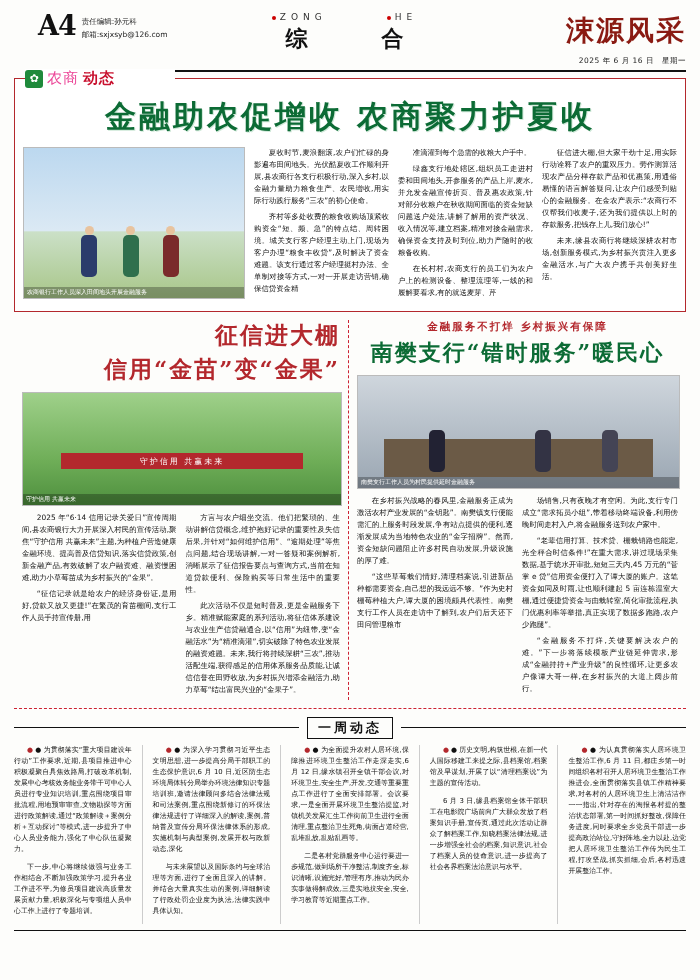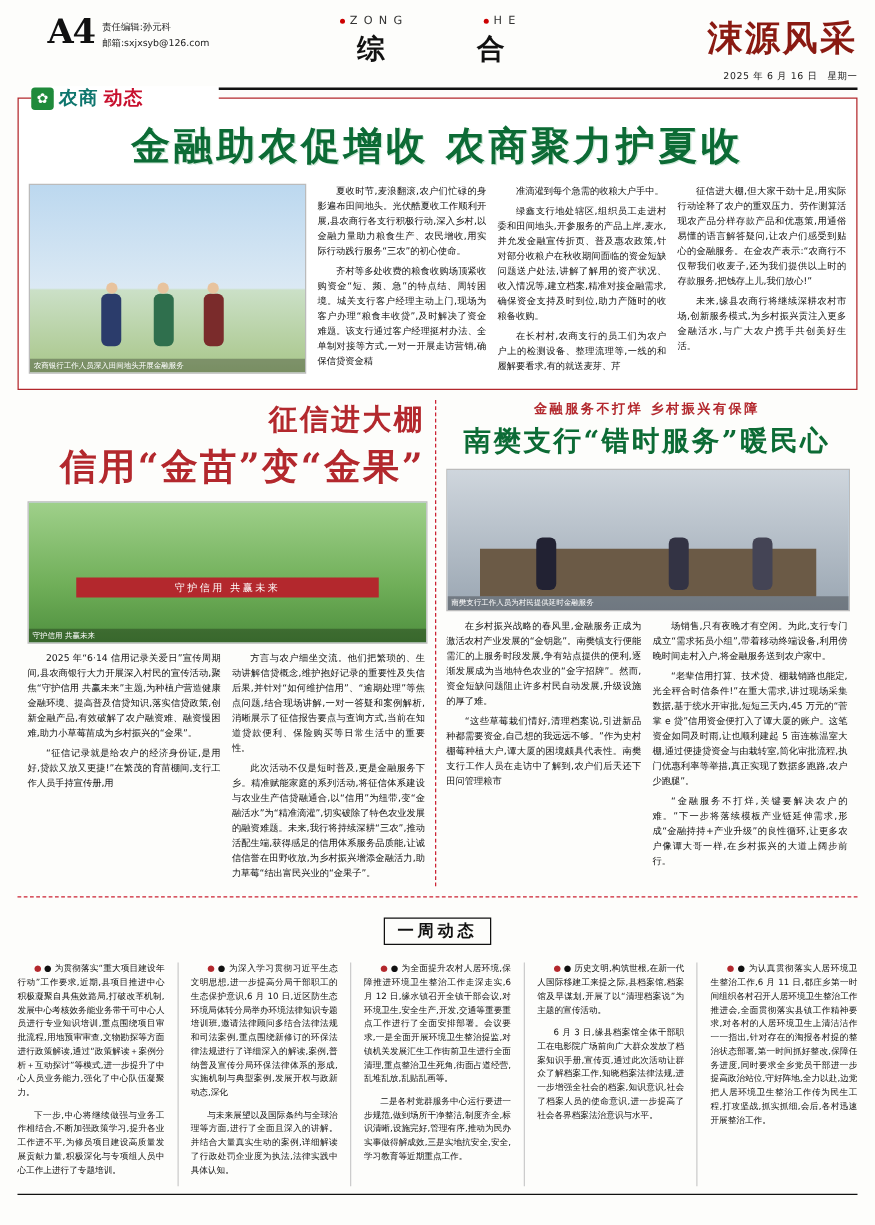--- a/index.html
+++ b/index.html
@@ -72,7 +72,7 @@
     display:flex;align-items:center;justify-content:center;
     color:#fff;font-size:11px;font-weight:bold;
   }
-  .badge-t1{font-size:15px;font-weight:bold;color:#0f766e;letter-spacing:1px;}
+  .badge-t1{font-size:15px;font-weight:normal;color:#ec4899;letter-spacing:1px;}
   .badge-t2{font-size:15px;font-weight:bold;color:#c8102e;letter-spacing:1px;}
   .headline{
     text-align:center;

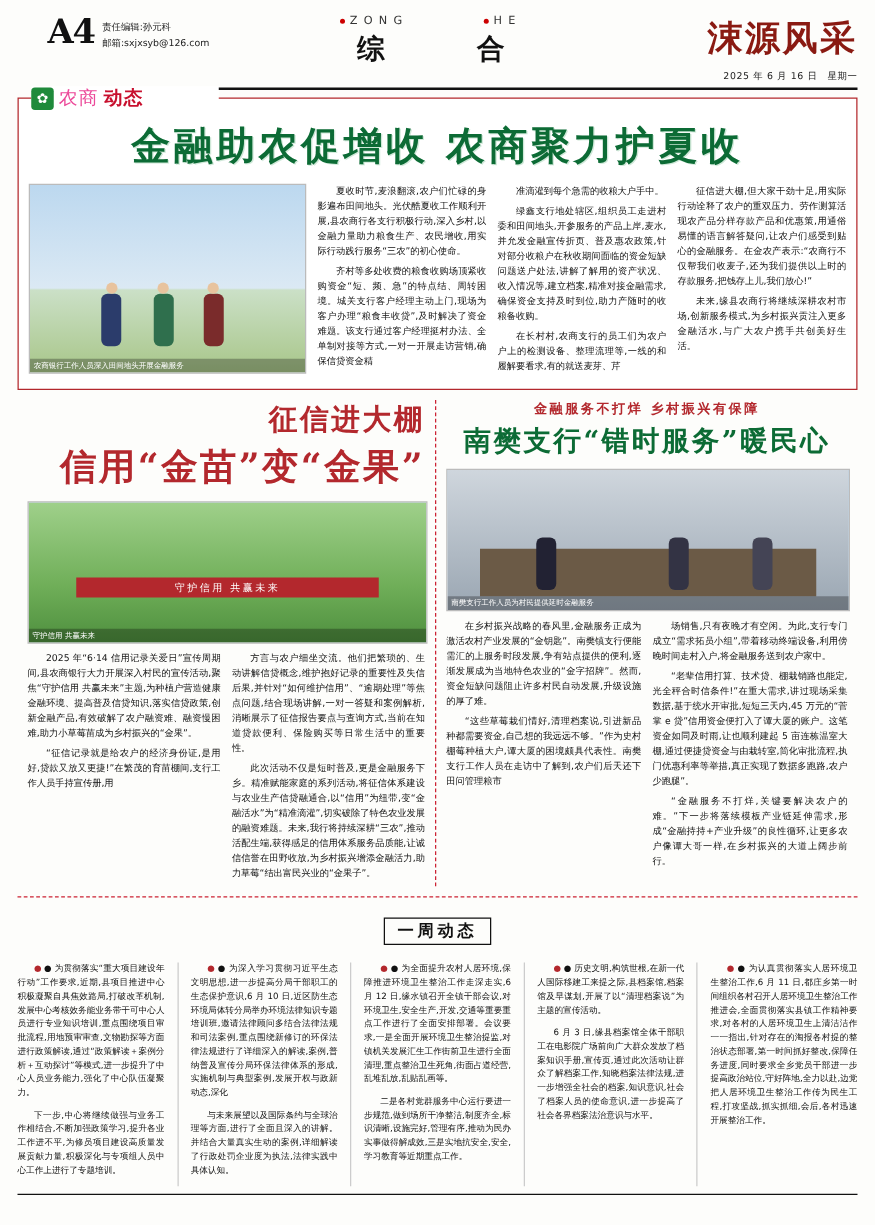--- a/index.html
+++ b/index.html
@@ -112,7 +112,7 @@
     font-weight:bold;color:#b3282d;
   }
   .feat-title.l1{font-size:23px;text-align:right;letter-spacing:2px;}
-  .feat-title.l2{font-size:29px;text-align:right;letter-spacing:2px;margin-top:3px;}
+  .feat-title.l2{font-size:23px;text-align:right;letter-spacing:2px;margin-top:3px;}
   .kicker{
     text-align:center;font-size:10.5px;font-weight:bold;color:#b3282d;
     letter-spacing:2px;margin-bottom:4px;

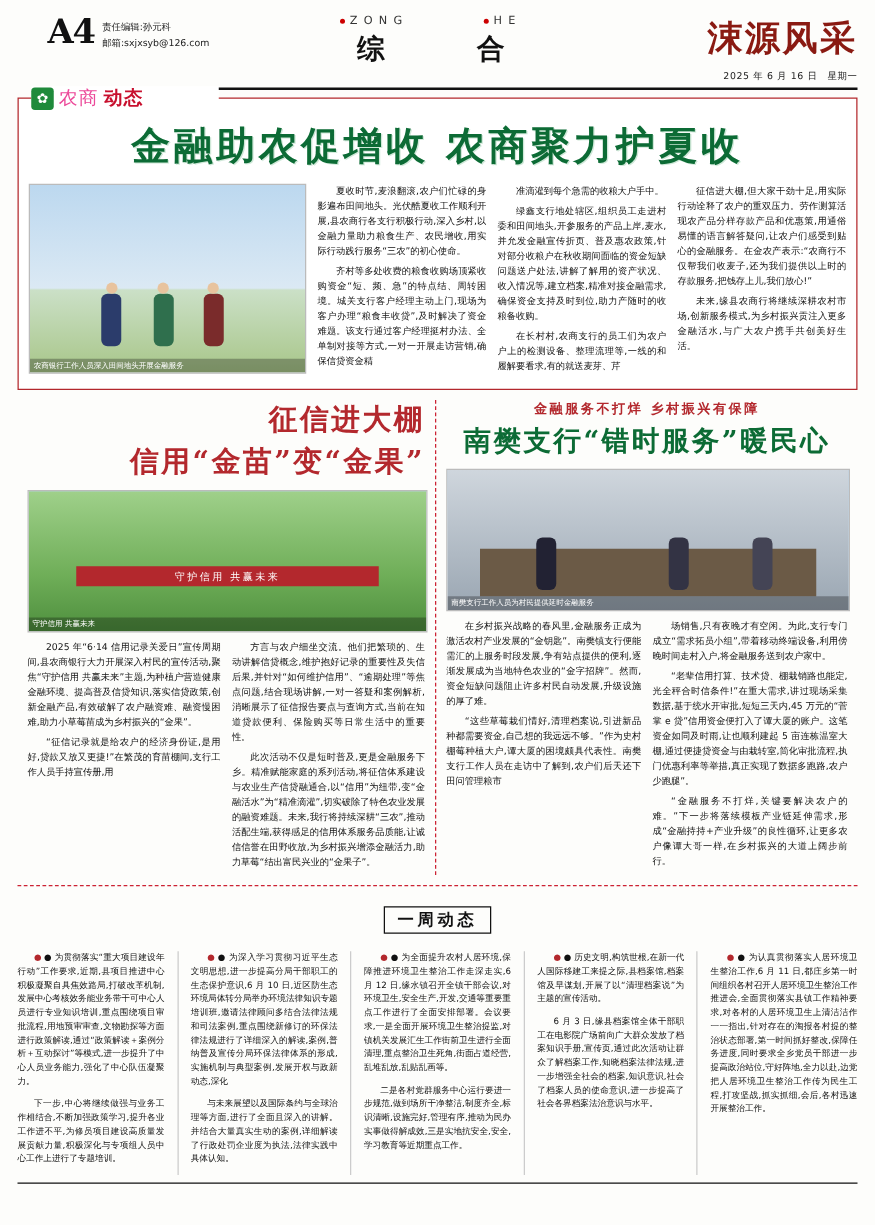--- a/index.html
+++ b/index.html
@@ -124,7 +124,6 @@
   .week-head{
     display:flex;align-items:center;gap:8px;
     margin:8px 0 6px 0;
-    flex-direction:column;
   }
   .week-head .line{flex:1;height:1px;background:#111;}
   .week-title{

◆ **WHAT THE TASK ASKS**:
All entries above should be printed exactly, though without their pictures.

◆ **SOLUTION**:
--- a/index.html
+++ b/index.html
@@ -72,7 +72,7 @@
     display:flex;align-items:center;justify-content:center;
     color:#fff;font-size:11px;font-weight:bold;
   }
-  .badge-t1{font-size:15px;font-weight:bold;color:#0f766e;letter-spacing:1px;}
+  .badge-t1{font-size:15px;font-weight:normal;color:#ec4899;letter-spacing:1px;}
   .badge-t2{font-size:15px;font-weight:bold;color:#c8102e;letter-spacing:1px;}
   .headline{
     text-align:center;

--- a/index.html
+++ b/index.html
@@ -112,7 +112,7 @@
     font-weight:bold;color:#b3282d;
   }
   .feat-title.l1{font-size:23px;text-align:right;letter-spacing:2px;}
-  .feat-title.l2{font-size:29px;text-align:right;letter-spacing:2px;margin-top:3px;}
+  .feat-title.l2{font-size:23px;text-align:right;letter-spacing:2px;margin-top:3px;}
   .kicker{
     text-align:center;font-size:10.5px;font-weight:bold;color:#b3282d;
     letter-spacing:2px;margin-bottom:4px;

--- a/index.html
+++ b/index.html
@@ -124,7 +124,6 @@
   .week-head{
     display:flex;align-items:center;gap:8px;
     margin:8px 0 6px 0;
-    flex-direction:column;
   }
   .week-head .line{flex:1;height:1px;background:#111;}
   .week-title{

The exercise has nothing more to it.